#### Your goal:
Print the entries exactly; skip the pictures.

#### Exercise material:
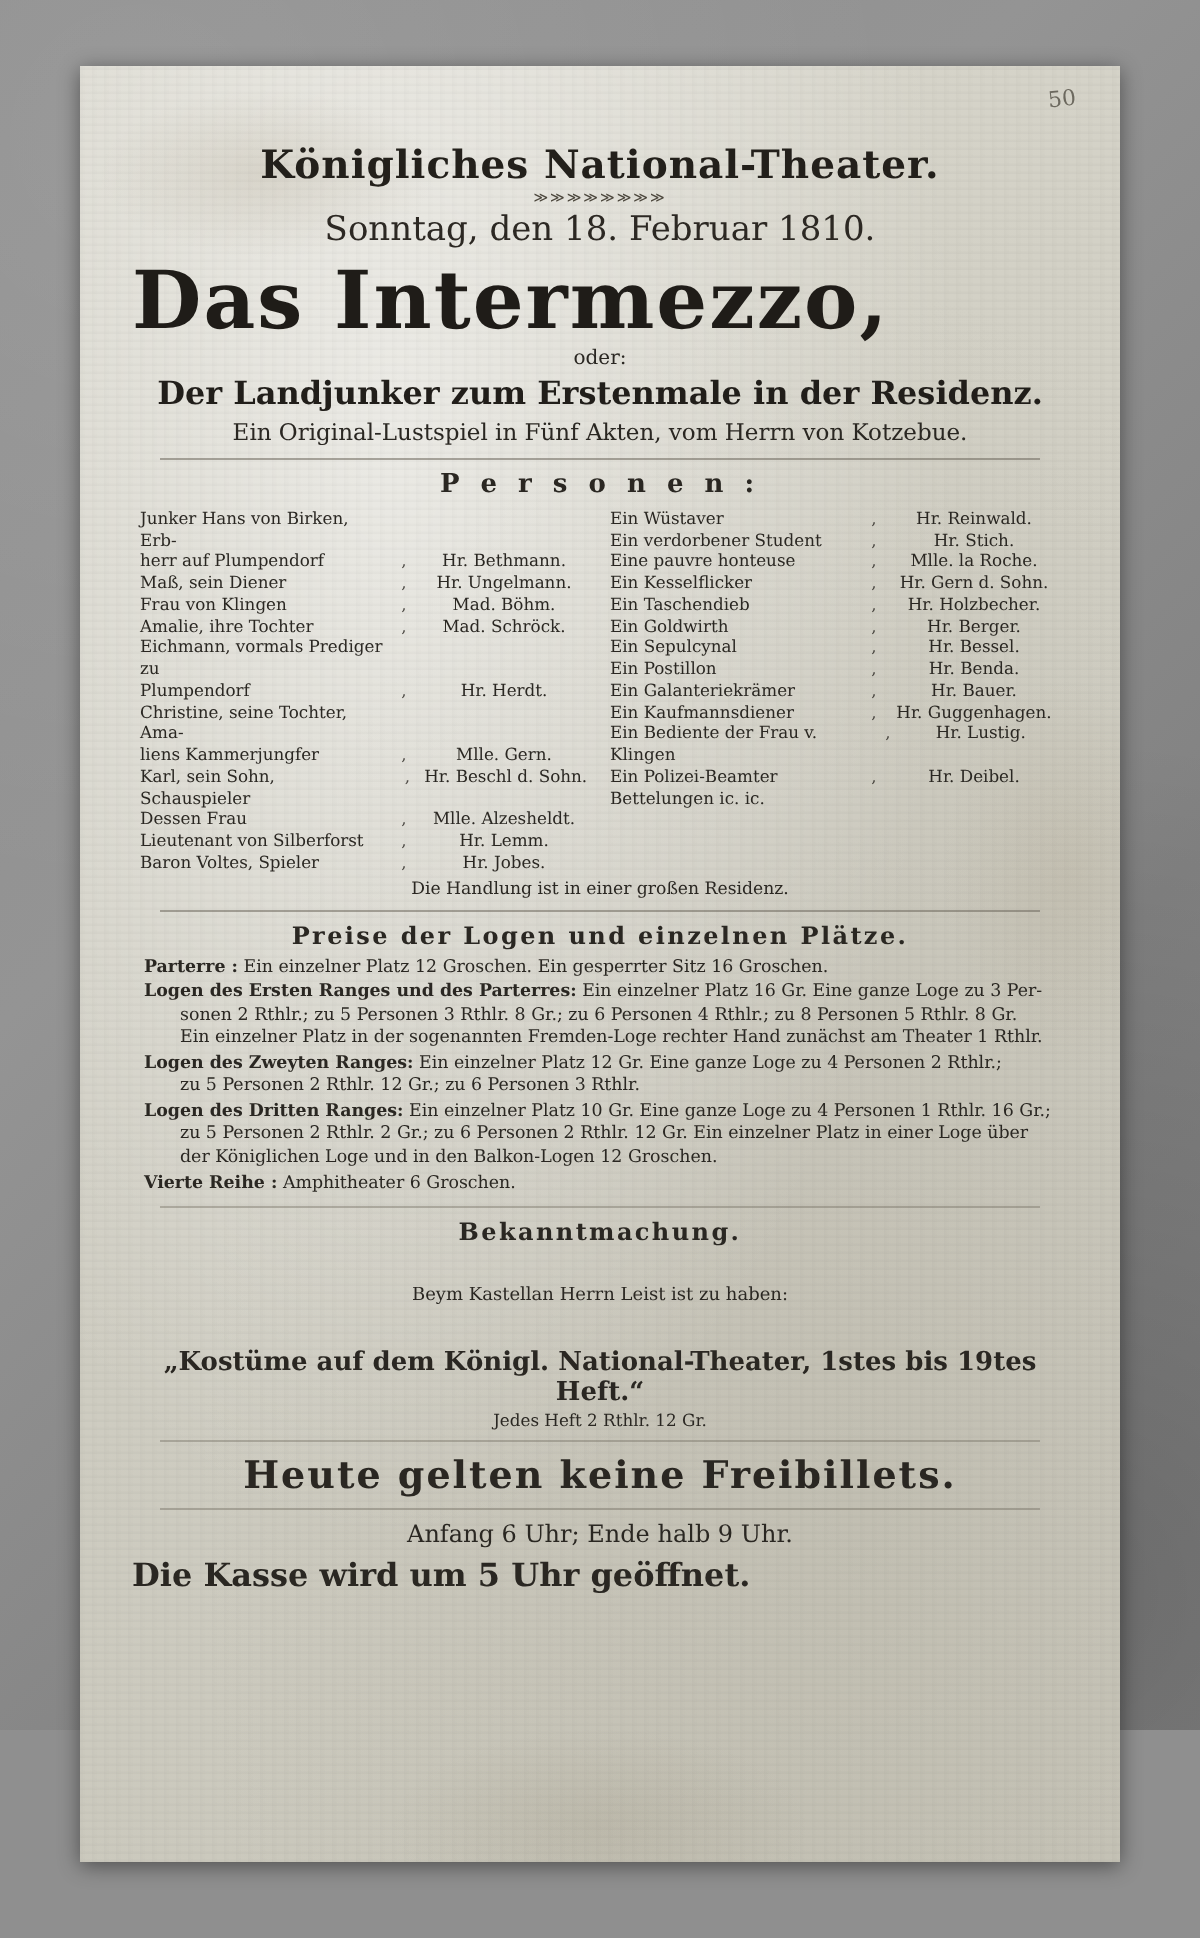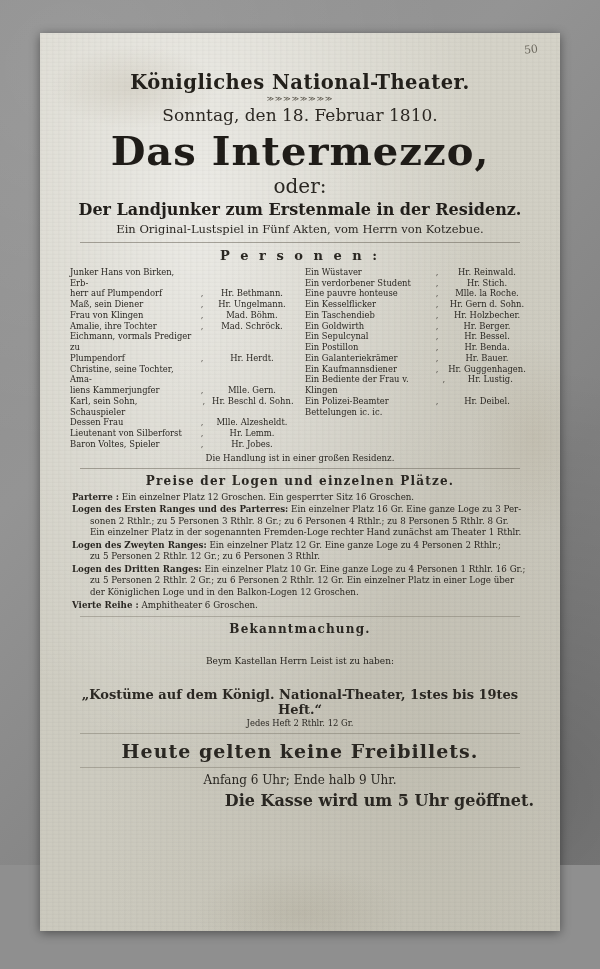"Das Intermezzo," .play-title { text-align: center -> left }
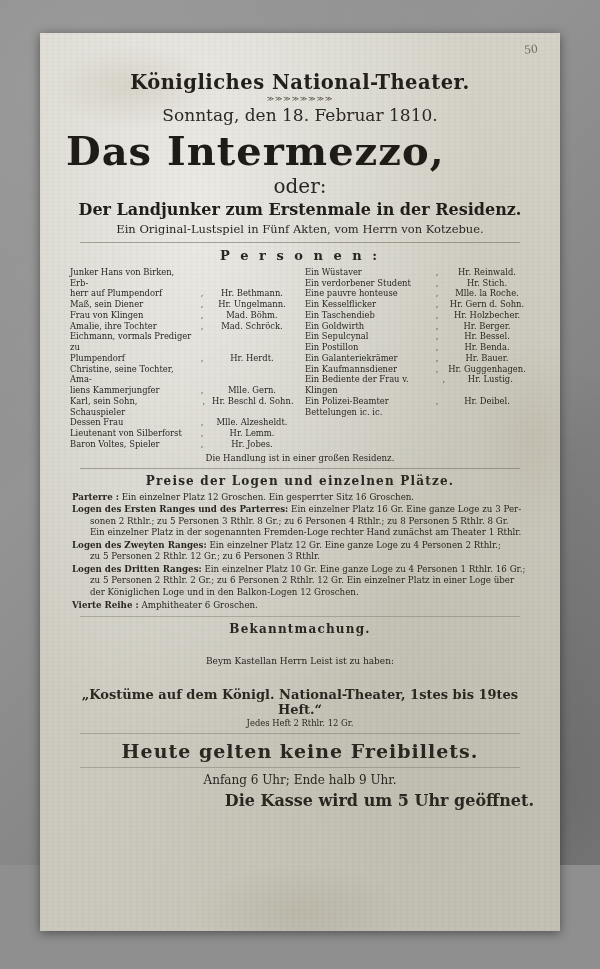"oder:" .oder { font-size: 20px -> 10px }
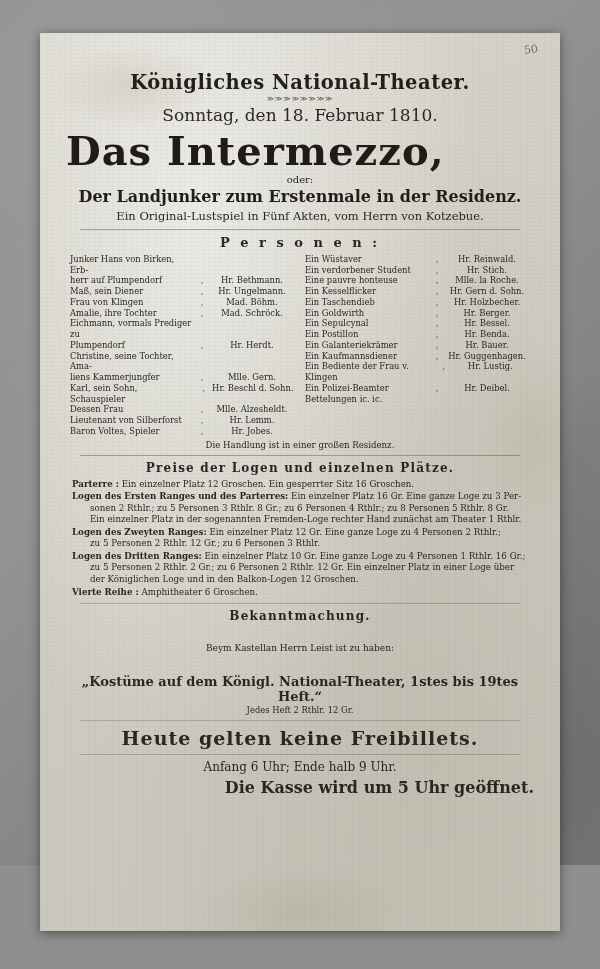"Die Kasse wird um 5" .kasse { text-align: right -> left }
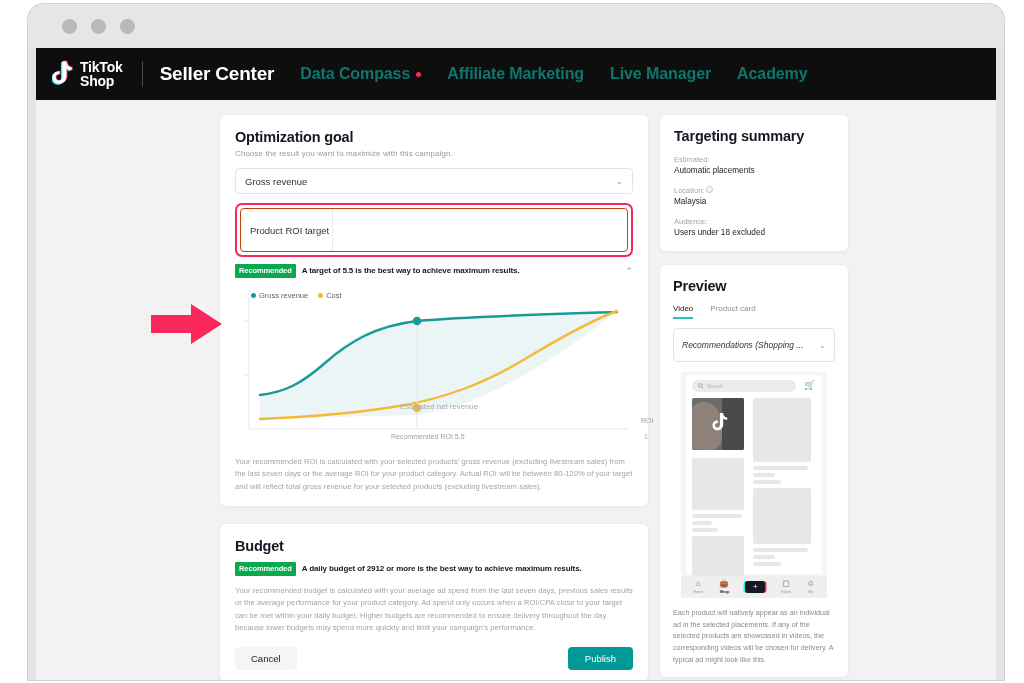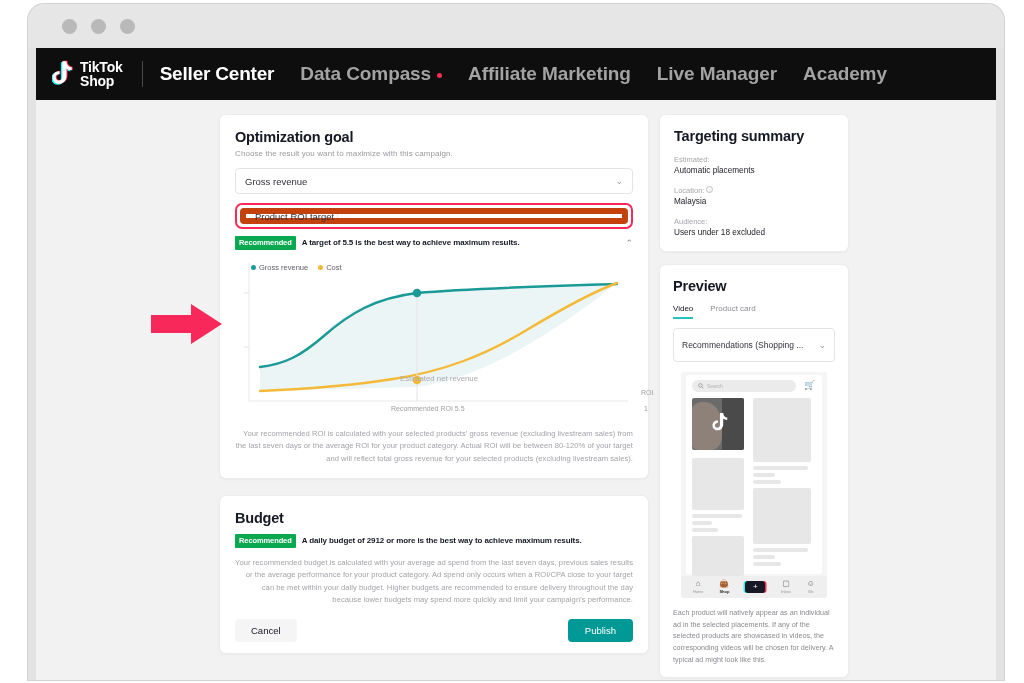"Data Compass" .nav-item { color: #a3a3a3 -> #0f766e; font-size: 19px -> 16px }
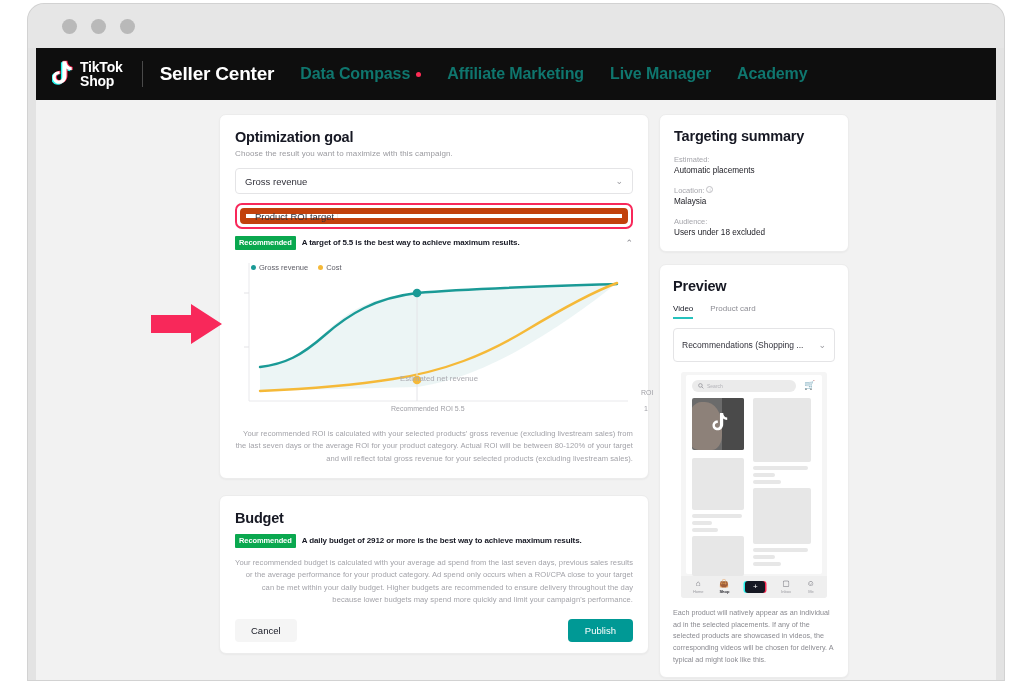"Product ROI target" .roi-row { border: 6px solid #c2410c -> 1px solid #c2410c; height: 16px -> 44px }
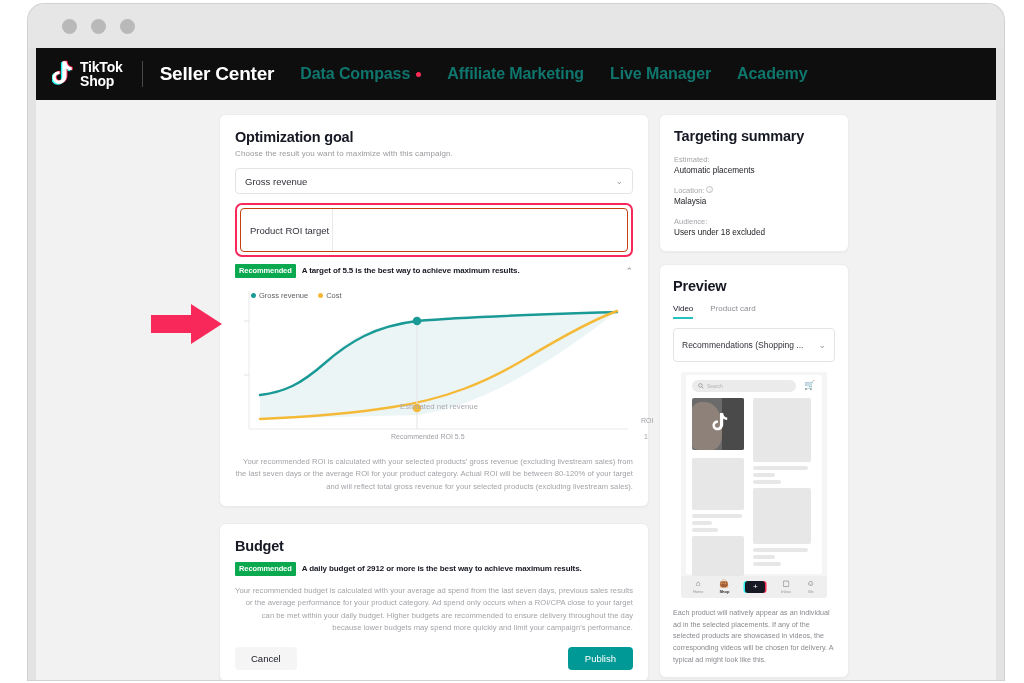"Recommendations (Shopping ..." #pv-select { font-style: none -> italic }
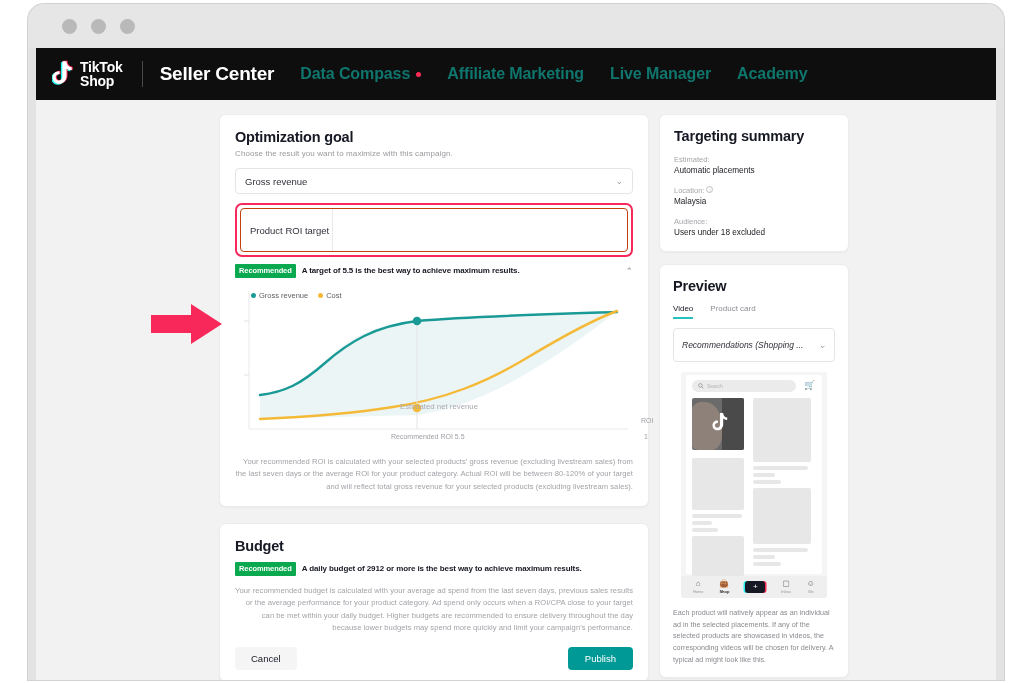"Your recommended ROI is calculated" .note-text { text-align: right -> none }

#### Exercise result:
"Das Intermezzo," .play-title { text-align: center -> left }
"oder:" .oder { font-size: 20px -> 10px }
"Die Kasse wird um 5" .kasse { text-align: right -> left }
"Data Compass" .nav-item { color: #a3a3a3 -> #0f766e; font-size: 19px -> 16px }
"Product ROI target" .roi-row { border: 6px solid #c2410c -> 1px solid #c2410c; height: 16px -> 44px }
"Recommendations (Shopping ..." #pv-select { font-style: none -> italic }
"Your recommended ROI is calculated" .note-text { text-align: right -> none }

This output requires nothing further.